[Data extracted from a collection]
- - - -

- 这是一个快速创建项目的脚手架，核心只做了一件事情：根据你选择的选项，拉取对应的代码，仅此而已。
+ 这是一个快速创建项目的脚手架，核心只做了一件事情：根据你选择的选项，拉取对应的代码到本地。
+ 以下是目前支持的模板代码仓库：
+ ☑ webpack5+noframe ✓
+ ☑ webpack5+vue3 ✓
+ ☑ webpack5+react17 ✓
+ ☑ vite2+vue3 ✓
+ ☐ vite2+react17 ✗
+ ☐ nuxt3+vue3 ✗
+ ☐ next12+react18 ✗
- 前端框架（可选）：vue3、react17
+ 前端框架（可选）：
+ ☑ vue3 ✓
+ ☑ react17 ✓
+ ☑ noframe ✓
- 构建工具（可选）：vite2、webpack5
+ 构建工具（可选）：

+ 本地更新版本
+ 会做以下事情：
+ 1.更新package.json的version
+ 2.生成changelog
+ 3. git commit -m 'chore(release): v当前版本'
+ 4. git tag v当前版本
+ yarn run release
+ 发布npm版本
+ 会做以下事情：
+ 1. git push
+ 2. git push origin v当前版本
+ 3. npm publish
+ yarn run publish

- - - -

- Task objective
Output every entry exactly.

- Task response
- 这是一个快速创建项目的脚手架，核心只做了一件事情：根据你选择的选项，拉取对应的代码，仅此而已。
+ 这是一个快速创建项目的脚手架，核心只做了一件事情：根据你选择的选项，拉取对应的代码到本地。
+ 以下是目前支持的模板代码仓库：
+ ☑ webpack5+noframe ✓
+ ☑ webpack5+vue3 ✓
+ ☑ webpack5+react17 ✓
+ ☑ vite2+vue3 ✓
+ ☐ vite2+react17 ✗
+ ☐ nuxt3+vue3 ✗
+ ☐ next12+react18 ✗
- 前端框架（可选）：vue3、react17
+ 前端框架（可选）：
+ ☑ vue3 ✓
+ ☑ react17 ✓
+ ☑ noframe ✓
- 构建工具（可选）：vite2、webpack5
+ 构建工具（可选）：

+ 本地更新版本
+ 会做以下事情：
+ 1.更新package.json的version
+ 2.生成changelog
+ 3. git commit -m 'chore(release): v当前版本'
+ 4. git tag v当前版本
+ yarn run release
+ 发布npm版本
+ 会做以下事情：
+ 1. git push
+ 2. git push origin v当前版本
+ 3. npm publish
+ yarn run publish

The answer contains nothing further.